Şimdiden pişmandı Serra. Bu caniyle geçirdiği her dakikaya... Serra'nın kafası çatlayacakmış gibi oluyor, içinde düşünceler birbiriyle yarışıyordu. Yavuz kadının tereddütünü hissetti. Anne jübilesini yapmış kızın duygularına güzel ve sarsıcı bir yumruk atmıştı. Serra ringde yere yapışmış oyunu bırakmak üzereydi. Biraz cesarete ve motivasyona ihtiyacı vardı. Yavuz bir hakem edasıyla ikisi arasında durdu. Serra' nın elini iyice sıkarak Mahide Hanım'a doğru havaya kaldırdı.

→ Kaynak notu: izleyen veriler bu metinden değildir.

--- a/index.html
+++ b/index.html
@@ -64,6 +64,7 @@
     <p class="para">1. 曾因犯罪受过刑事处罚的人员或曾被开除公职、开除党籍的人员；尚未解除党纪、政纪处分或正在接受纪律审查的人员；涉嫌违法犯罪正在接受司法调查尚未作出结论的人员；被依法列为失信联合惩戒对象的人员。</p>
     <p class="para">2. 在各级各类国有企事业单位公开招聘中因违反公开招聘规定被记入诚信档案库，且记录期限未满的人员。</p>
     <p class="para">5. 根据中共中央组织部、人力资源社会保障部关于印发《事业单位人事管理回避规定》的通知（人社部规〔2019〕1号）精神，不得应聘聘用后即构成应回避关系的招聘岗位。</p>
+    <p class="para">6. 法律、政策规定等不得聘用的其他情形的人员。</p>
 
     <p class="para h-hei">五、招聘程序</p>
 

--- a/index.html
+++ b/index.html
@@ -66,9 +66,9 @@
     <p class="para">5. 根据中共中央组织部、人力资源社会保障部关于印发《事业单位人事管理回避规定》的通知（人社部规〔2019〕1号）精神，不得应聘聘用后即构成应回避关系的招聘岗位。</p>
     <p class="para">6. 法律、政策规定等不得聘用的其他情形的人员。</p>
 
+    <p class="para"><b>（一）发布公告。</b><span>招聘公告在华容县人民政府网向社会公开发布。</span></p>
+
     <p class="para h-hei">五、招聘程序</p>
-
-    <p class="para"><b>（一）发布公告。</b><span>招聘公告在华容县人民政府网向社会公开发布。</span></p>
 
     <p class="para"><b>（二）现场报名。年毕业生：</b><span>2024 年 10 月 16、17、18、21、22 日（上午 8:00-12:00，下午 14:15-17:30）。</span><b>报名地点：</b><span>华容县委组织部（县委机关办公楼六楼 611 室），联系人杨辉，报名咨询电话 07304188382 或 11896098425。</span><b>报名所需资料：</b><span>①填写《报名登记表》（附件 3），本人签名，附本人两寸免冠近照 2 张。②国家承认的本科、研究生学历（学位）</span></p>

-Mahide Hanım, durum ortada! Biz buraya konuşup tanışmaya geldik, kavga etmeye değil!

-Bir tetikçiden iletişim dersleri ha? Kızımı da alıp gideceğim anladın mı?

Yavuz kadının sözleriyle çileden çıktı. Bu ailedeki kibirden midesi bulanıyordu. Yaşlı bunak dâhil hepsi böyleydi bu ailenin. Yavuz boynunu sağa sola esnetti, ağız dolusu küfretmek istiyordu ama uygun olmazdı. 

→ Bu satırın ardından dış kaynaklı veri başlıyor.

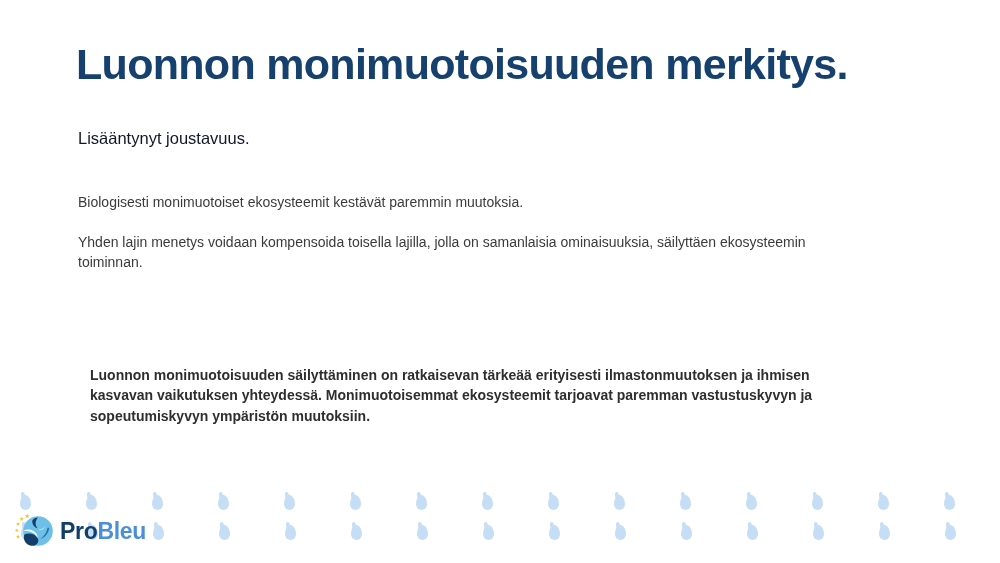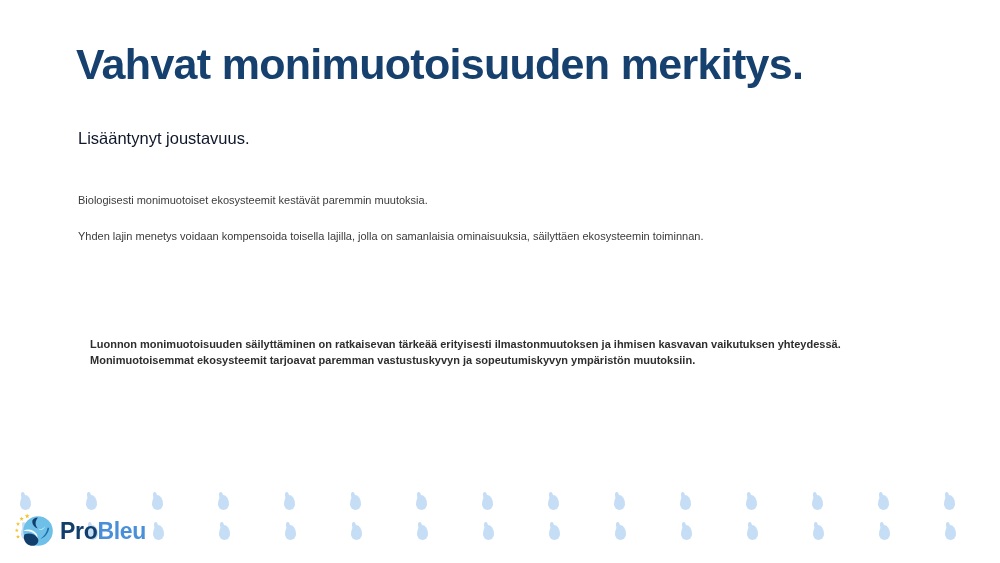--- a/index.html
+++ b/index.html
@@ -136,7 +136,7 @@
 
 <div class="slide">
 
-  <div class="slide-title">Vahvat monimuotoisuuden merkitys.</div>
+  <div class="slide-title">Luonnon monimuotoisuuden merkitys.</div>
 
   <div class="content">
 

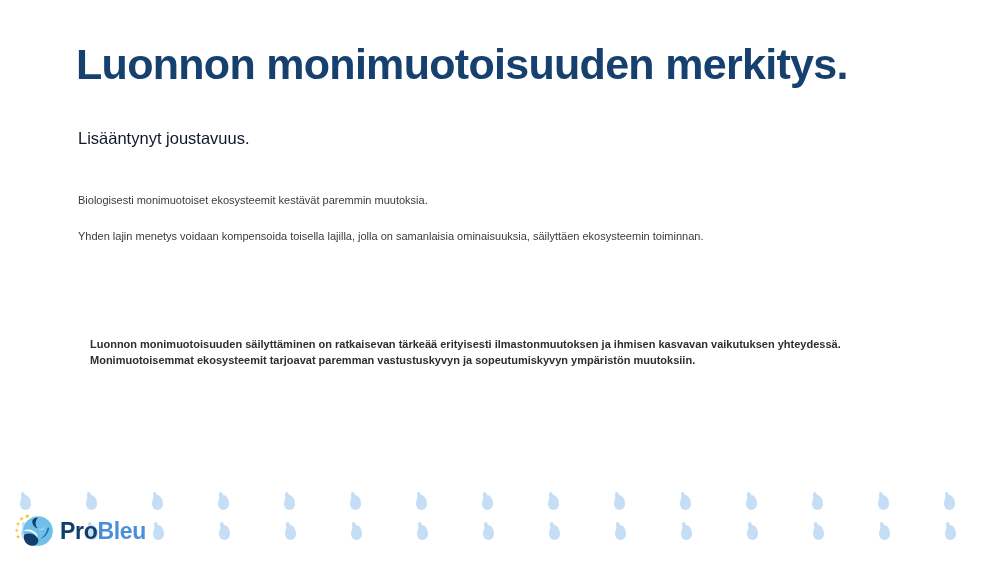--- a/index.html
+++ b/index.html
@@ -52,7 +52,7 @@
   }
 
   .body-text {
-    font-size: 11px;
+    font-size: 14px;
     color: #3B3B3B;
     font-weight: 400;
     line-height: 1.42;

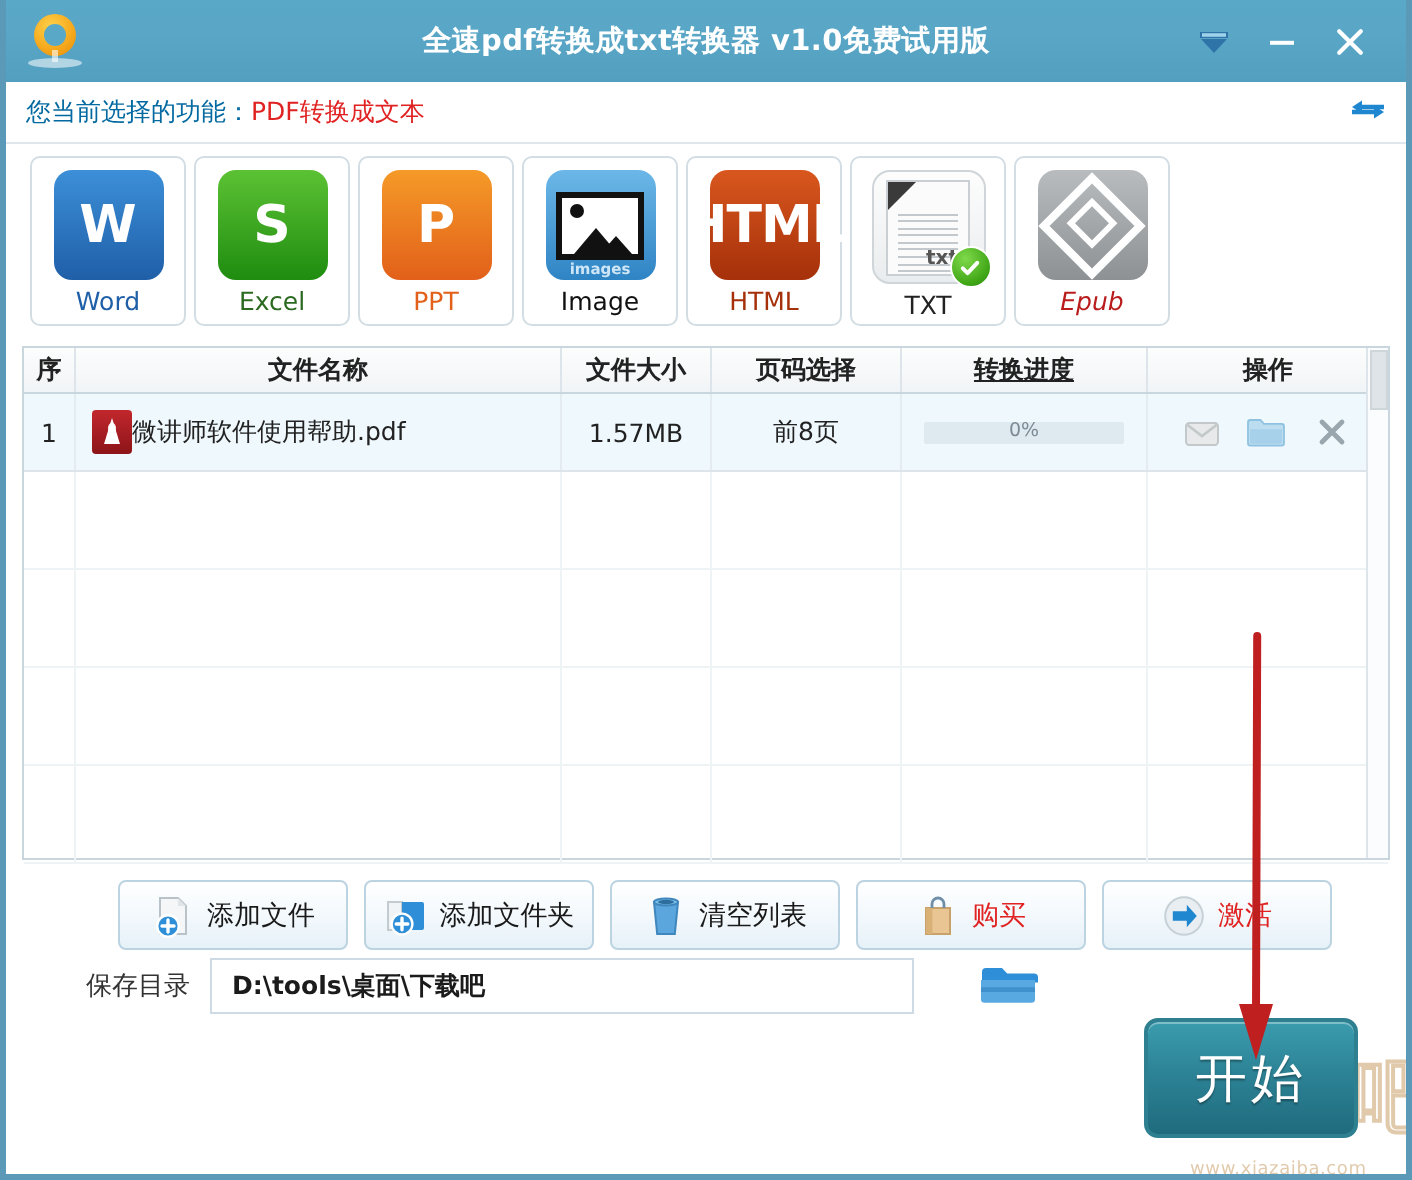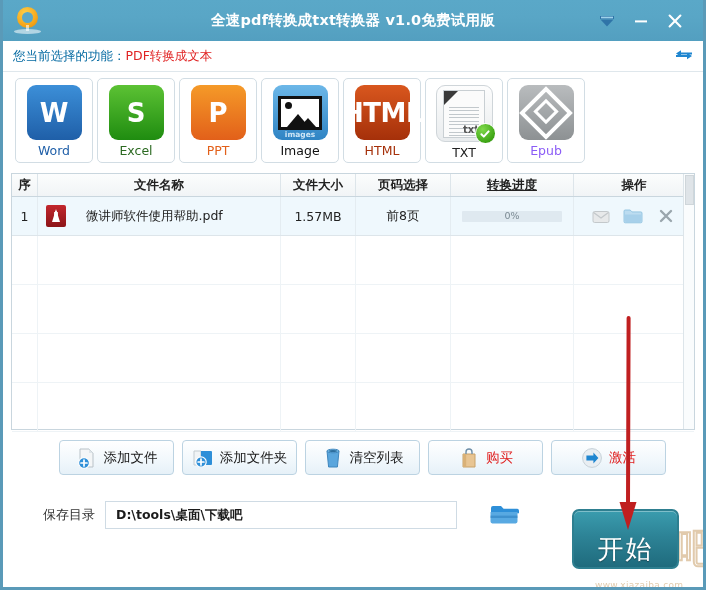--- a/index.html
+++ b/index.html
@@ -86,7 +86,7 @@
   .cap-html{color:#a5300a;}
   .cap-txt{color:#222;}
   .cap-xml{color:#222;}
-  .cap-epub{color:#8b5cf6;}
+  .cap-epub{color:#b91c1c;font-style:italic;}
   
   .imgframe{width:38px;height:28px;background:#fff;border:3px solid #111;position:relative;overflow:hidden;}
   .imgframe .sun{position:absolute;left:4px;top:3px;width:7px;height:7px;border-radius:50%;background:#111;}

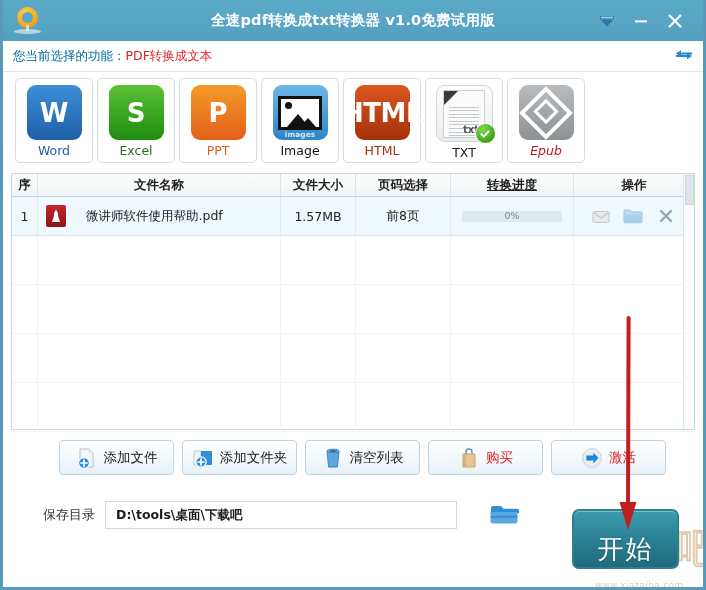--- a/index.html
+++ b/index.html
@@ -121,7 +121,7 @@
   .trow{display:flex;height:38px;background:#eff8fd;border-bottom:1px solid #dde5ea;font-size:12.5px;color:#222;}
   .trow > div{display:flex;align-items:center;justify-content:center;border-right:1px solid #e4ecf1;box-sizing:border-box;height:100%;}
   .trow > div:last-child{border-right:none;}
-  .namecell{justify-content:flex-start!important;padding-left:8px;gap:20px;}
+  .namecell{justify-content:flex-start!important;padding-left:8px;gap:0;}
   .pdfico{width:20px;height:22px;background:linear-gradient(to bottom,#c2272d,#8c1418);border-radius:2px;position:relative;flex:0 0 auto;}
   .pdfico:after{content:"";position:absolute;left:5px;top:4px;width:10px;height:14px;
     background:radial-gradient(ellipse at 50% 40%,#fff 0%,#fff 28%,transparent 30%);opacity:.85;}

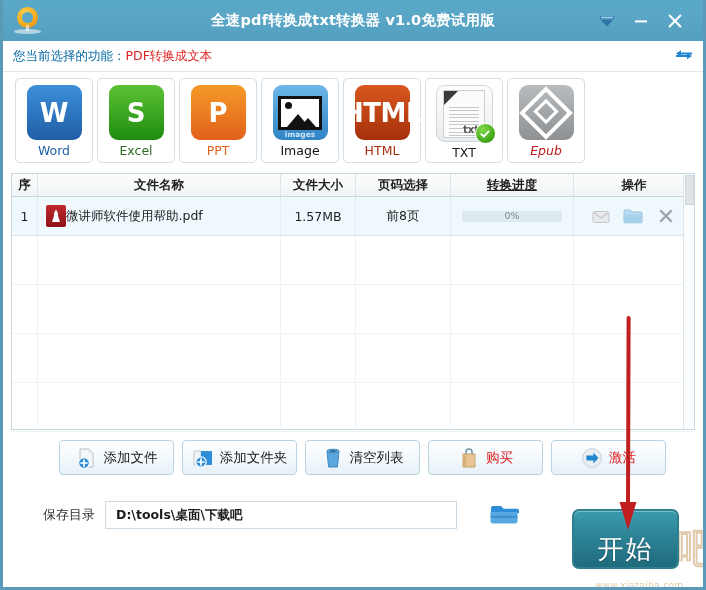--- a/index.html
+++ b/index.html
@@ -146,7 +146,7 @@
   .abtn.red{color:#e02222;}
   .abtn .mi{width:22px;height:22px;position:relative;flex:0 0 auto;}
   
-  .saverow{display:flex;align-items:center;padding:26px 8px 0 40px;gap:10px;position:relative;}
+  .saverow{display:flex;align-items:center;padding:4px 8px 0 40px;gap:10px;position:relative;}
   .saverow .lbl{font-size:13px;color:#333;}
   .pathbox{
     width:352px;height:28px;box-sizing:border-box;border:1px solid #cfdbe4;background:#fff;

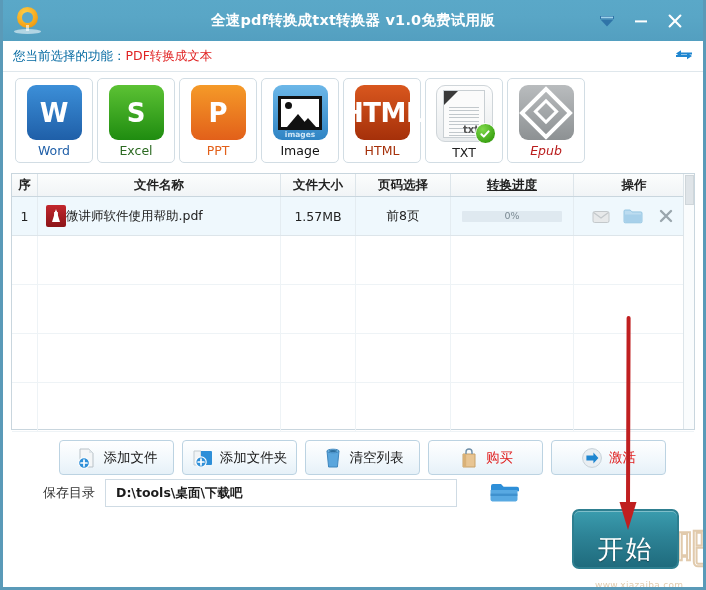--- a/index.html
+++ b/index.html
@@ -158,7 +158,7 @@
     position:absolute;left:569px;top:509px;width:107px;height:60px;box-sizing:border-box;
     border:2px solid #2e7f90;border-radius:7px;
     background:linear-gradient(to bottom,#3a9cae 0%,#2d8396 45%,#1f6b7d 100%);
-    display:flex;align-items:flex-end;justify-content:center;cursor:pointer;
+    display:flex;align-items:center;justify-content:center;cursor:pointer;
     box-shadow:inset 0 1px 0 rgba(255,255,255,.35);
   }
   .startbtn span{font-size:26px;color:#fff;font-weight:normal;letter-spacing:2px;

-Eğer götürebiliyorsanız alın kızınızı, dedi.

Allah'ın belası adam madem kaçırıyorsun beni düzgün açıklama yapsana topu bana neden atıyorsun ?

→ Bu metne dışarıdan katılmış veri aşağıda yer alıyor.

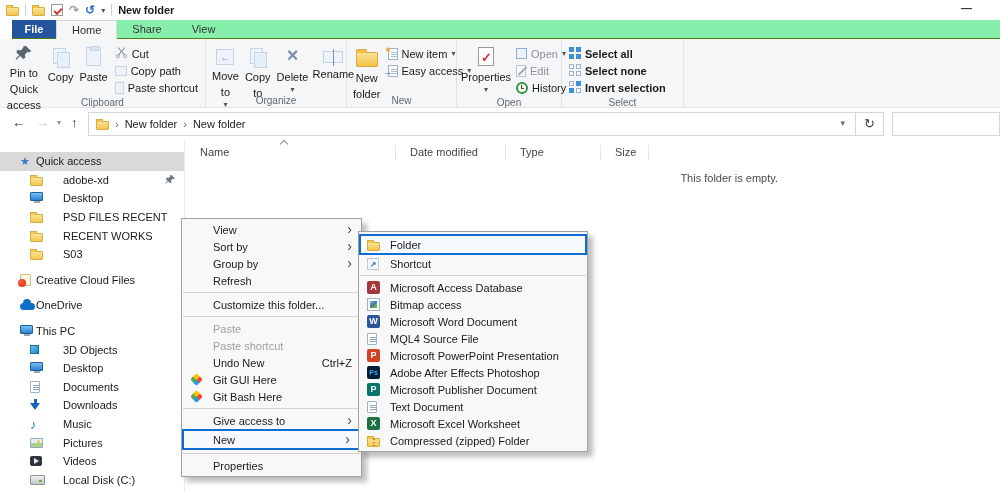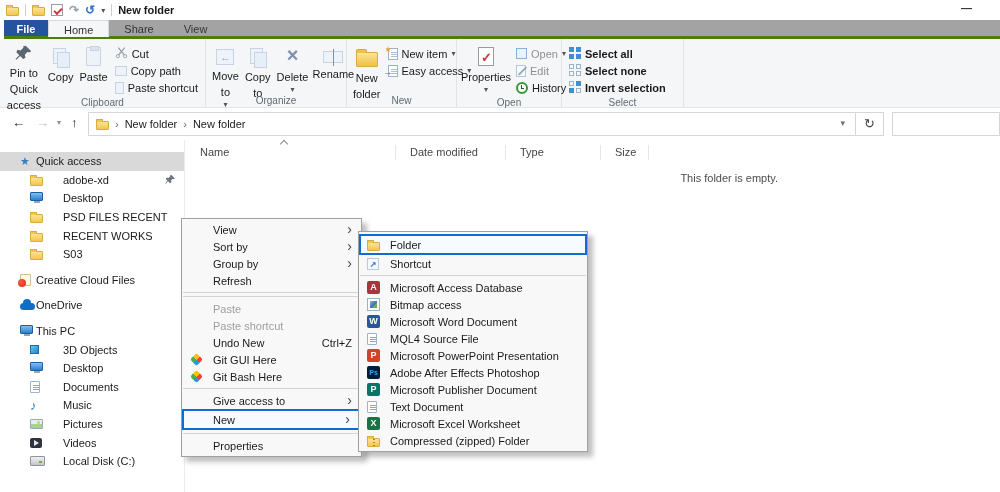--- a/index.html
+++ b/index.html
@@ -33,7 +33,7 @@
   .i-folder-lg::before { content:""; position:absolute; left:-1px; top:-4px; width:9px; height:3px; background:#f0c244; border:1px solid #d8ac3f; border-bottom:0; border-radius:2px 2px 0 0; }
 
   
-  .tabs { position:absolute; top:20px; left:4px; right:0; height:19px; display:flex; background:#a3a3a3; border-bottom:3px solid #4d7c0f; }
+  .tabs { position:absolute; top:20px; left:12px; right:0; height:19px; display:flex; background:#86efac; border-bottom:1px solid #4d7c0f; }
   .tab-file { width:44px; text-align:center; line-height:19px; color:#fff; font-weight:bold; background:#24549b; }
   .tab { padding:0 15px; line-height:18px; color:#333; }
   .tab.selected { background:#f5f6f7; border:1px solid #d8d9da; border-bottom:1px solid #f5f6f7; margin-bottom:-1px; }

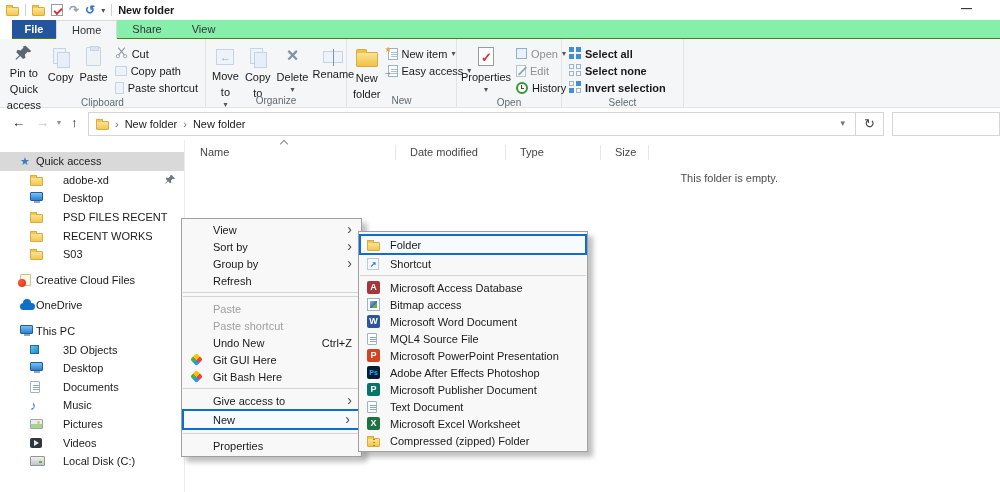--- a/index.html
+++ b/index.html
@@ -457,6 +457,9 @@
     <span>Refresh</span>
   </div>
   <div class="msep"></div>
+  <div class="mi">
+    <span>Customize this folder...</span>
+  </div>
   <div class="msep"></div>
   <div class="mi dis">
     <span>Paste</span>

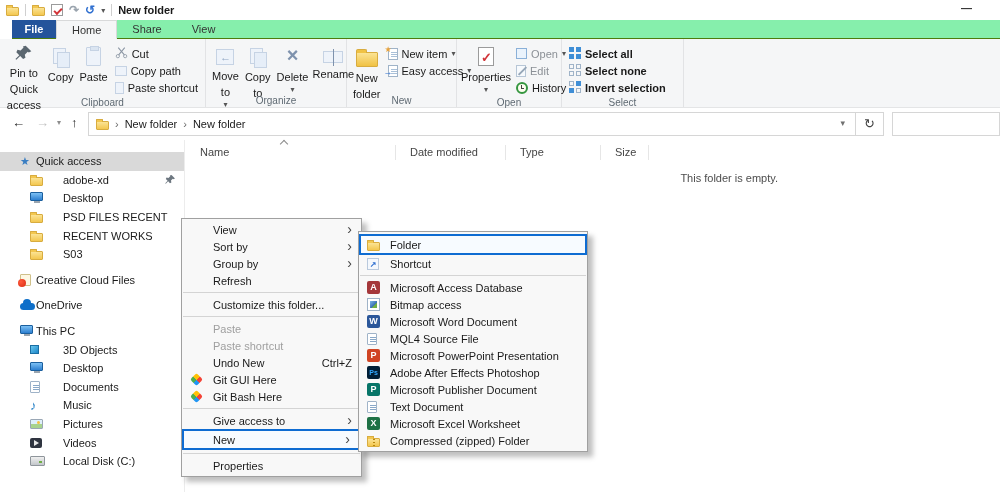--- a/index.html
+++ b/index.html
@@ -412,6 +412,10 @@
     <span>Documents</span>
   </div>
   <div class="srow lvl2">
+    <span class="ic i-down"></span>
+    <span>Downloads</span>
+  </div>
+  <div class="srow lvl2">
     <span class="ic i-music">♪</span>
     <span>Music</span>
   </div>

Serra öfkeyle adama baktı ta ki Mahide Hanımın baskıcı gözleriyle karşılaşıp başını eğene kadar. Başı eğikken mırıldandı.

-Ben burada kalıyorum anne...

Mahide Hanım duyar duymaz parladı.

- Yazıklar olsun sana! Yeter bu saçmalık ! Babana haber verdim , bakalım o geldiğinde böyle konuşabilecek misiniz ?

Ağız birliği yapmış bu ikiliye öfkeyle bakan Mahide Hanım elinden bir kaza çıkmaması için ellerini bağlayıp kucağına koydu. 

Eve geçelim senin saçını başını yolacağım 

Babasının adını duyan Serra endişelendi aceleyle konuştu.

-Anne , anne ! Babama iyi olduğumu söyle, gelmesine gerek yok. Biz onu sonra ziyaret edeceğiz, lütfen?

-Tabi ki ne demek

Serra saf çabasından sonra rüya gibi gelen cevapla annesinin yüzüne baktı. Mahide Hanım'ın mimiği bile oynamamıştı. Yine de ne yapacağını bilemeyip saf saf sormaya devam etti.

-Tamam mı gerçekten ? 

Kızının bu saf soruları Mahide Hanımın şefkat damarını uyandırdı. Sakince "Ne tamamı kızım, bir haftadır ortada yoksun! Elbette baban gelecek !" dedi.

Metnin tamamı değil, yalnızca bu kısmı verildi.